By Matthew Power. A group of researchers from the nonprofit Housing Assistance Council (HAC) in Washington have more bad news about housing conditions on Native American lands. Taking the Ogllala Lakota Pine Ridge reservation in South Dakota as their detailed case study, researchers found that getting decent shelter on tribal lands is far more difficult than in the rest of the state. Almost one-third of American Indians in native areas live in poverty. Many who do own homes live in manufactured homes.
But the bigger story is not the cost of their housing, but what they get for their money. Consider the following facts the HAC uncovered about Shannon County, S.D., which includes the Pine Ridge reservation and has a population of 94.2 percent American Indians.
49.6 percent of residents own their homes, compared with 68.2 percent statewide.
41 percent of homes have telephones.
39.1 percent of homes are overcrowded, compared with 3.1 percent statewide.

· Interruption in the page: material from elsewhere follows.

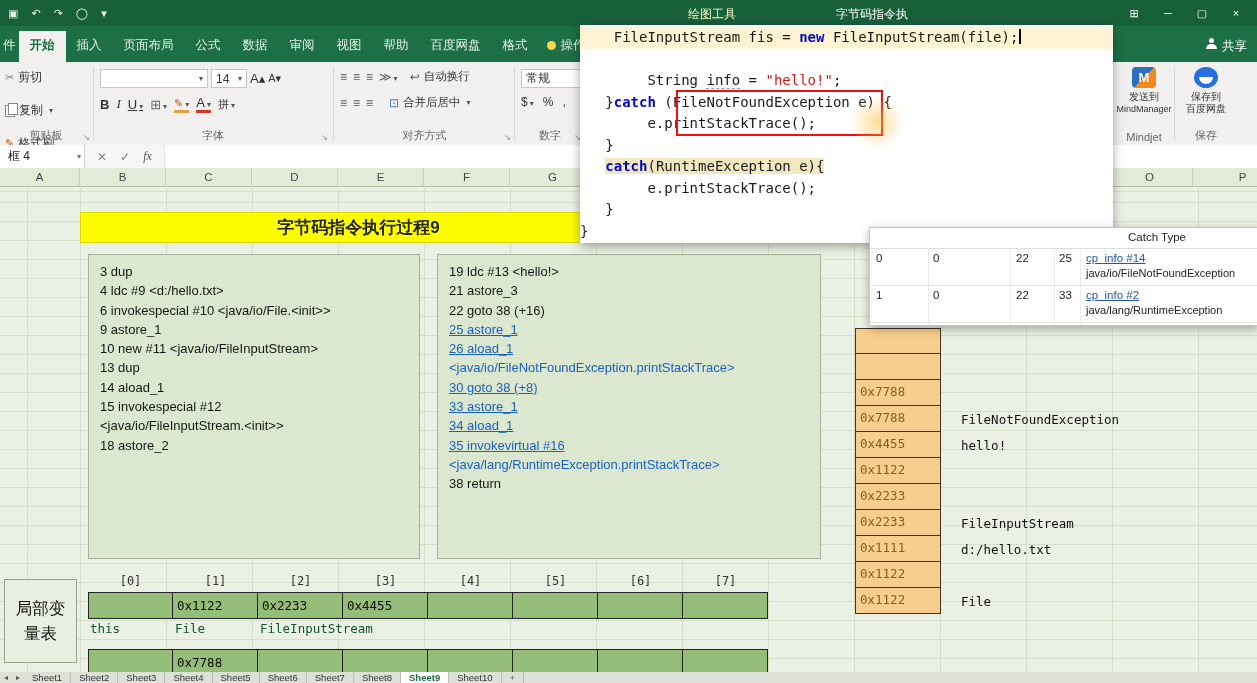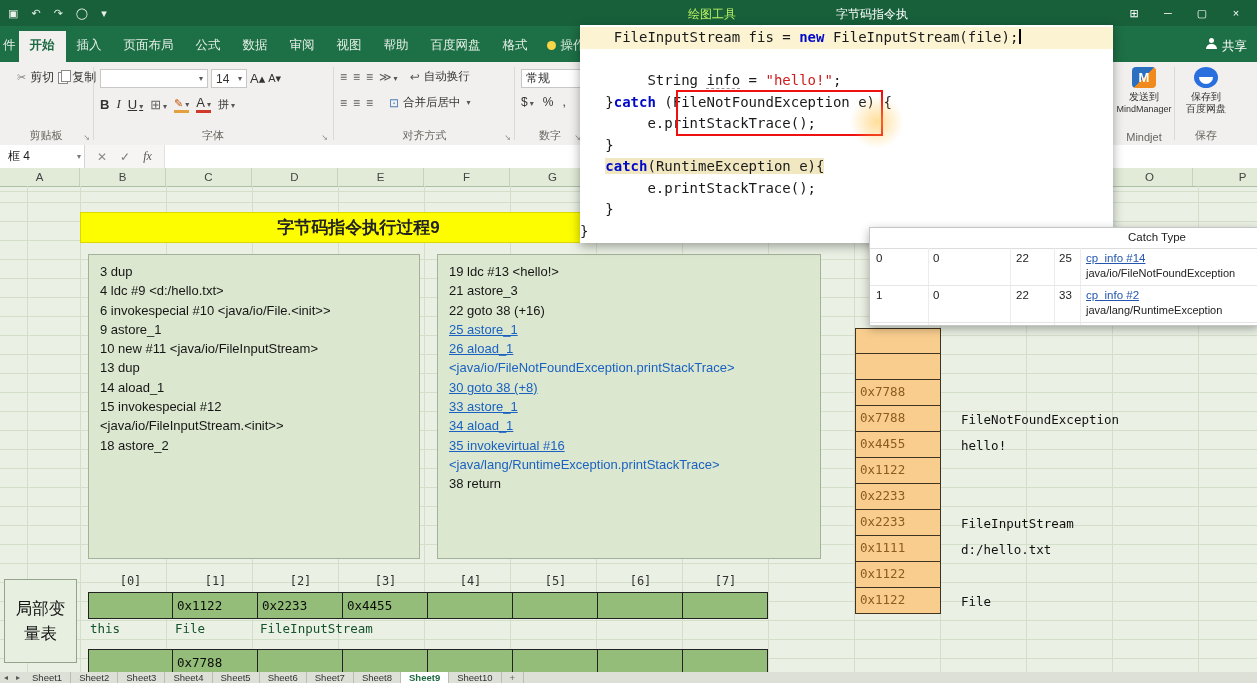"绘图工具" .tb-ctx { color: #bef264 -> #fef9c3 }
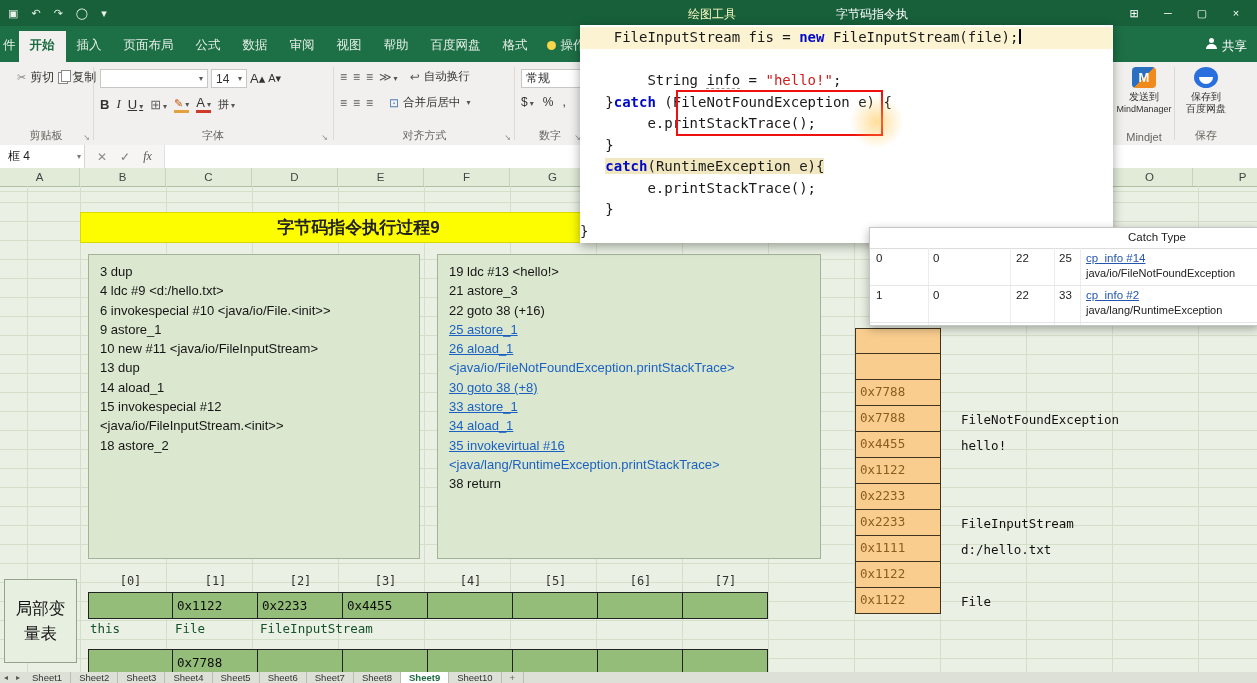"剪切" .sbtncol { flex-direction: row -> column; gap: 4px -> 16px; margin-left: 12px -> none }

20 percent lack complete plumbing. Efforts to entice for-profit developers to help with American Indian housing often run into lack of financing. In 1999, 73 percent of the 228 home loans applied for by Pine Ridge residents were rejected. But a few programs have been successful--notably loans from the Department of Agriculture and a nonprofit called the Ogllala Sioux Tribe Partnership for Housing. The local housing authority estimates the need for at least 4,000 more units immediately.